As Lambert says, we can’t know. But my guess is that even with the enticement of subsidized silver plans, the total privately-insured population likely is close to unchanged. Which is an absurdly poor result, considering the enormous cost of subsidies and marketing.
I think probably 75-80% of the people signed up on the exchanges had insurance last year- the ratio might even be higher.
Expect a huge uptick in the numbers covered by Obamacare effective April 1st. That is when SNAP recipients will be officially enrolled into the program – at least in the state of Michigan. I couldn’t find any recent numbers, but as of 2012, there were 1.8 million SNAP recipients in Michigan – or 19% of the populace. Based on the lack of improvement in economic activity in the state, my guess is that the number of recipients has likely increased since 2012. While I realize not all Michigan recipients are uninsured, the likelihood that they are is probably high given they are poor enough to qualify for SNAP benefits in the first place.
This guy tries to keep track:
In answer to your LAST question: “One can only wonder if the administration is paying attention to the technical infrastructure required for, oh, I don’t know, invading other countries, or whether it’s policy, polls, and public relations there, too. I realize this is kind of two, two, two posts in one, but this question has been nagging at me, and I wanted to get it out there.”
Yes, of course the same level of care is going into the foreign policy as the domestic. That’s why we are currently up the creek without a paddle or a canoe.
Unfortunately, I don’t expect anything better out of Hillary. Changing the head will not change the body or the program. Hillary has no useful experience at this sort of thing: her career in the Senate was pointless, her SoS tenure fruitless. She’d be nowhere without Bill.
No point arguing about personalities. We need a Hadrian, whether male or female, given the systemic issues we face, and we’ve got squabblers with a toddler-level sense of responsibility to public purpose. All of them.
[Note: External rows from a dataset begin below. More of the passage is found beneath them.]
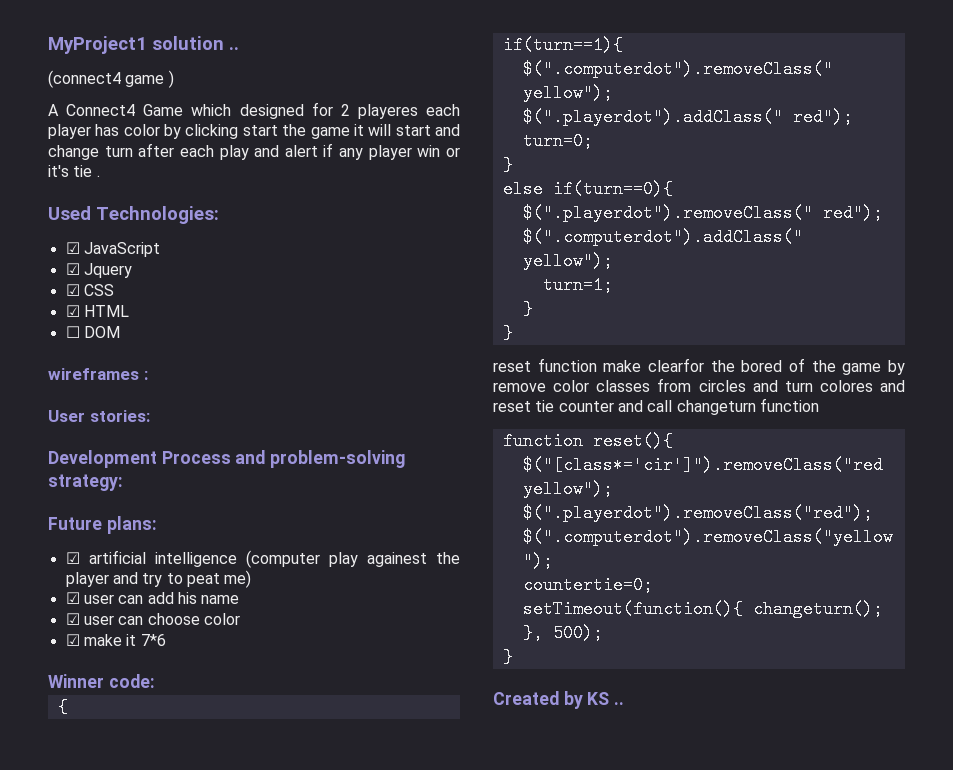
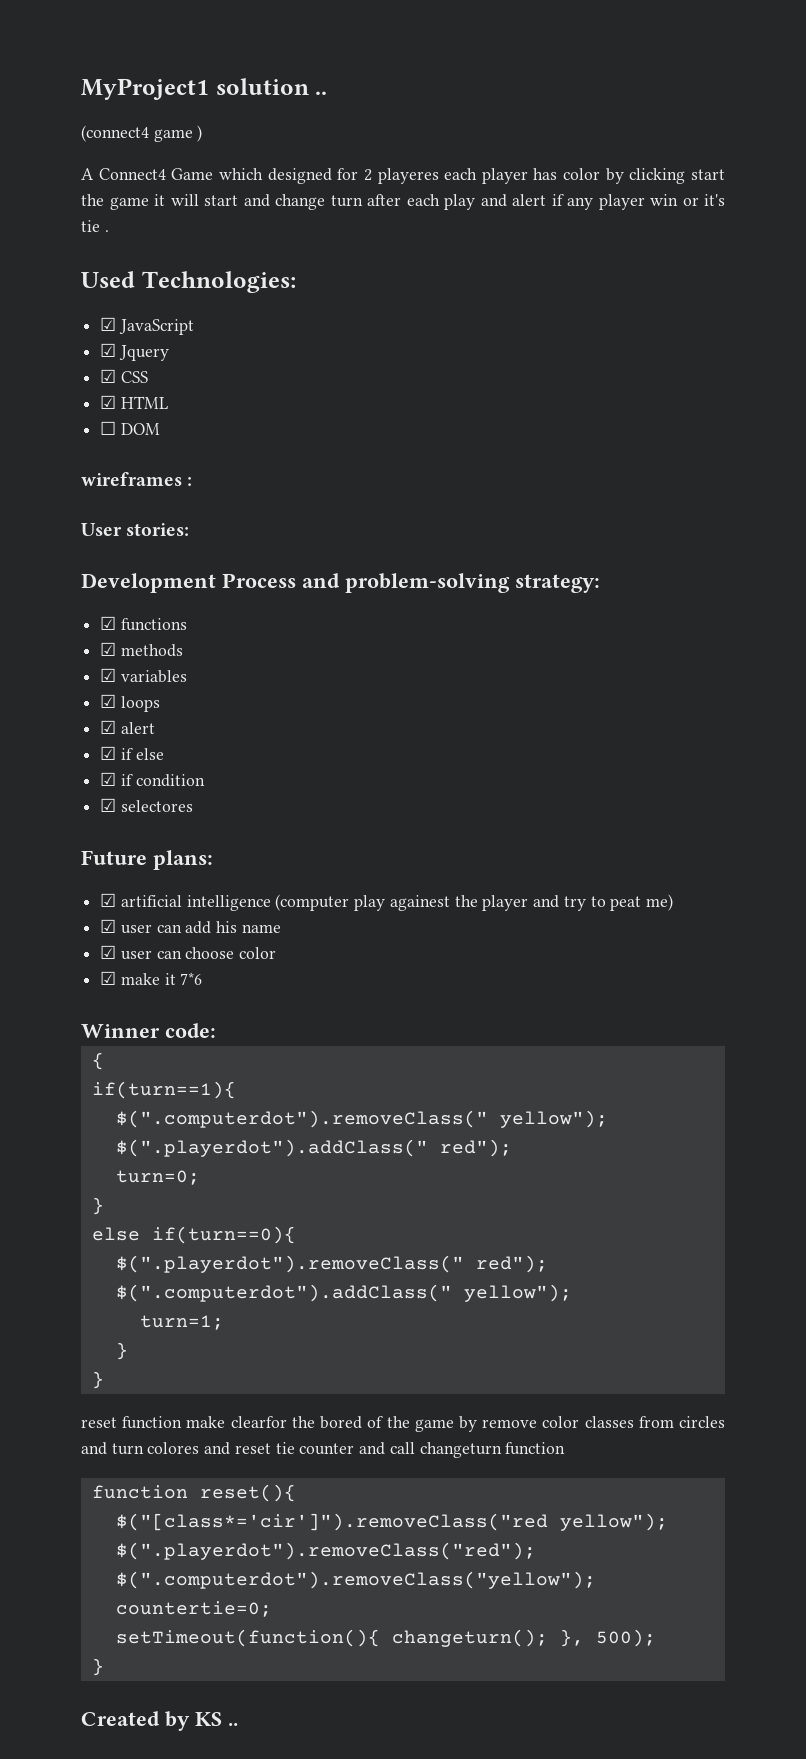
+ ☑ functions
+ ☑ methods
+ ☑ variables
+ ☑ loops
+ ☑ alert
+ ☑ if else
+ ☑ if condition
+ ☑ selectores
And having a non-toddler at the helm is necessary but not sufficient.
Well, no numbers of uninsureds can be down in California:
After going through the CoveredCA application with a very low income (before December 23), an algorithm returns the result saying to apply for Medi-Cal on the applicant’s nearest county site. After making the Medi-Cal application, uploading proofs, etc., one’s application is then “pending,” with case number and case worker assigned.
When going to see the case worker, one is told “your application is complete but there will be no MediCal for you until after the (state and county?) systems are merged.” There is no authority at the local level to give any kind of temporary number.
Only if you turn up as a John Doe incognito in a local county hospital will you get a Medi-Cal number.
All the rest who were told that applying by Dec 23 for Jan 1 coverage in California were told a big lie. If you are low income in CA and in an accident, be sure not to go anywhere other than the County hospital, or you will be billed by other hospitals, even state university hospitals.